More interesting that the disaster story (two years in a row) are the images of this indeed holy site. Enjoy!













Good Omens

After my first morning meditation and oatmeal breakfast of 2025, I sat down for my ritual three games of Solitaire. The first is the most satisfying, as it requires intelligent choices beyond simply getting dealt good cards and I can usually win some 50-60% of the time. The second is more dependent on the lay of the cards, but still I can win some 30-40% of the time. The last is almost wholly luck driven and is the most challenging and I can only win some 5-10% of the time. If I win all three games in a row—which happens once or twice a year— I call it a Triple Crown and exult in its good omen.

 

So I’m happy to report that in my first three games of 2025, I won the Triple Crown! Made sweeter by my grandson Malik witnessing the victories. It’s a good beginning to the year.

 

Then last night our family game was the hilarious card game PIT. Six of us played it and we limited ourselves to six games. And miracle of miracles, each of us won one game!! Another good omen. Combined with my 8 for 8 beanbags in the hole a few days ago when I was practicing cornhole (a personal best), the signs are lining up that our fears and anxieties for what lies ahead may not be as horrific as we imagine, that the gods have our back. 

 

Well, we’ll see. The fact of the matter is that I had a rough couple of weeks at the end of what could be called a truly extraordinary, satisfying and joyful year (minus that date in November). Despite my hope that my dizzy diagnosis and exercises would help, it has been the most severe two weeks of the year. When I feel off, I eat more compulsively and then my belly swells and that bums me out and then I make the mistake of looking in the mirror without the generosity of feeling life’s wisdom has walked over my face and start to think about plastic surgery.

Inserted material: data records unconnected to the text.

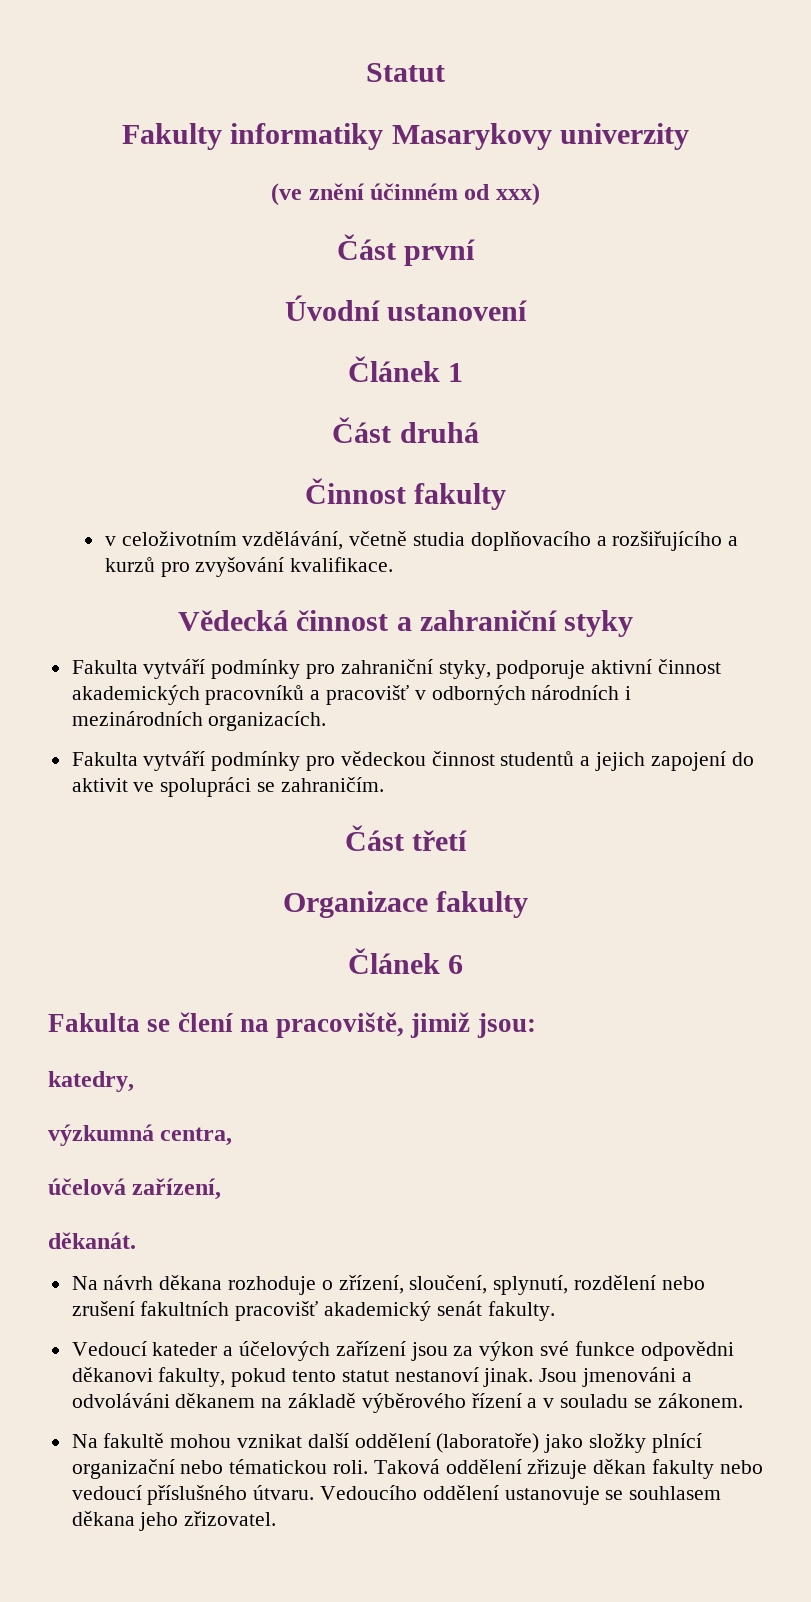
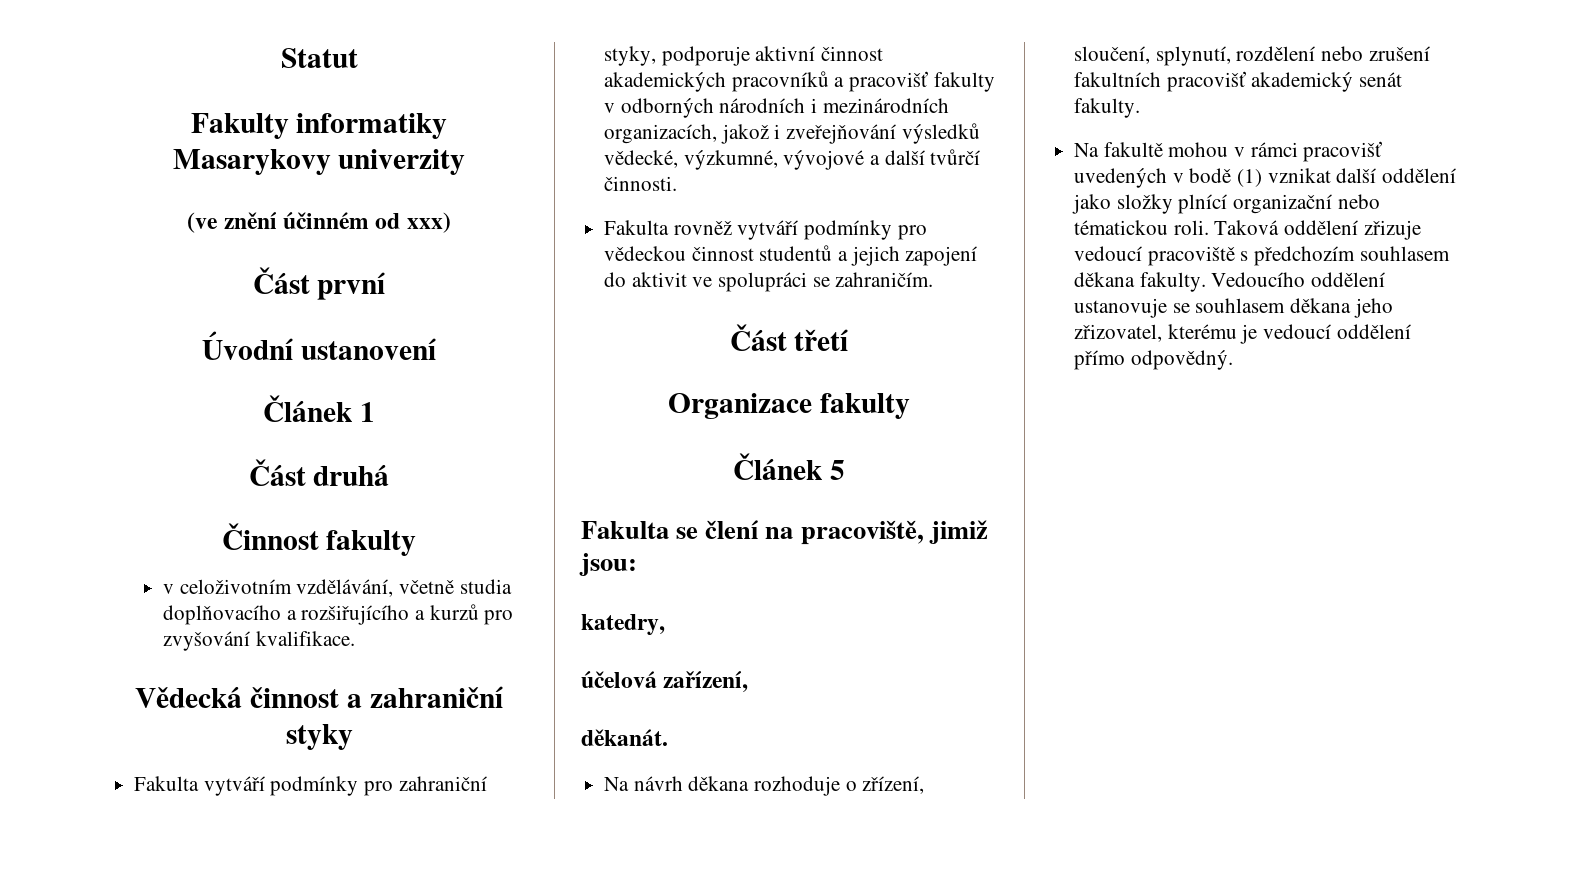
- Fakulta vytváří podmínky pro zahraniční styky, podporuje aktivní činnost akademických pracovníků a pracovišť v odborných národních i mezinárodních organizacích.
- Fakulta vytváří podmínky pro vědeckou činnost studentů a jejich zapojení do aktivit ve spolupráci se zahraničím.
+ Fakulta vytváří podmínky pro zahraniční styky, podporuje aktivní činnost akademických pracovníků a pracovišť fakulty v odborných národních i mezinárodních organizacích, jakož i zveřejňování výsledků vědecké, výzkumné, vývojové a další tvůrčí činnosti.
+ Fakulta rovněž vytváří podmínky pro vědeckou činnost studentů a jejich zapojení do aktivit ve spolupráci se zahraničím.
- Článek 6
+ Článek 5
- výzkumná centra,
- Vedoucí kateder a účelových zařízení jsou za výkon své funkce odpovědni děkanovi fakulty, pokud tento statut nestanoví jinak. Jsou jmenováni a odvoláváni děkanem na základě výběrového řízení a v souladu se zákonem.
- Na fakultě mohou vznikat další oddělení (laboratoře) jako složky plnící organizační nebo tématickou roli.
+ Na fakultě mohou v rámci pracovišť uvedených v bodě (1) vznikat další oddělení jako složky plnící organizační nebo tématickou roli.
- Taková oddělení zřizuje děkan fakulty nebo vedoucí příslušného útvaru.
+ Taková oddělení zřizuje vedoucí pracoviště s předchozím souhlasem děkana fakulty.
- Vedoucího oddělení ustanovuje se souhlasem děkana jeho zřizovatel.
+ Vedoucího oddělení ustanovuje se souhlasem děkana jeho zřizovatel, kterému je vedoucí oddělení přímo odpovědný.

Yesterday’s 6-mile-hike seemed to help and my daughters’ insistence that I drink two liters of water a day a simple remedy I’m willing to try. 

 

But it was Mary Oliver’s reminder in the poem below that helped lead me off the path of self-pity and remind me that the mere fact of the miracle of life is enough. A good manifesto for the year to come. 

 

                        I go down to the shore in the morning

                        and depending on the hour the waves

                        are rolling in or moving out       

                        and I say, oh, I am miserable

                        what shall—

                        what should I do? And the sea says

                        in its lovely voice:

                       Excuse me, I have work to do.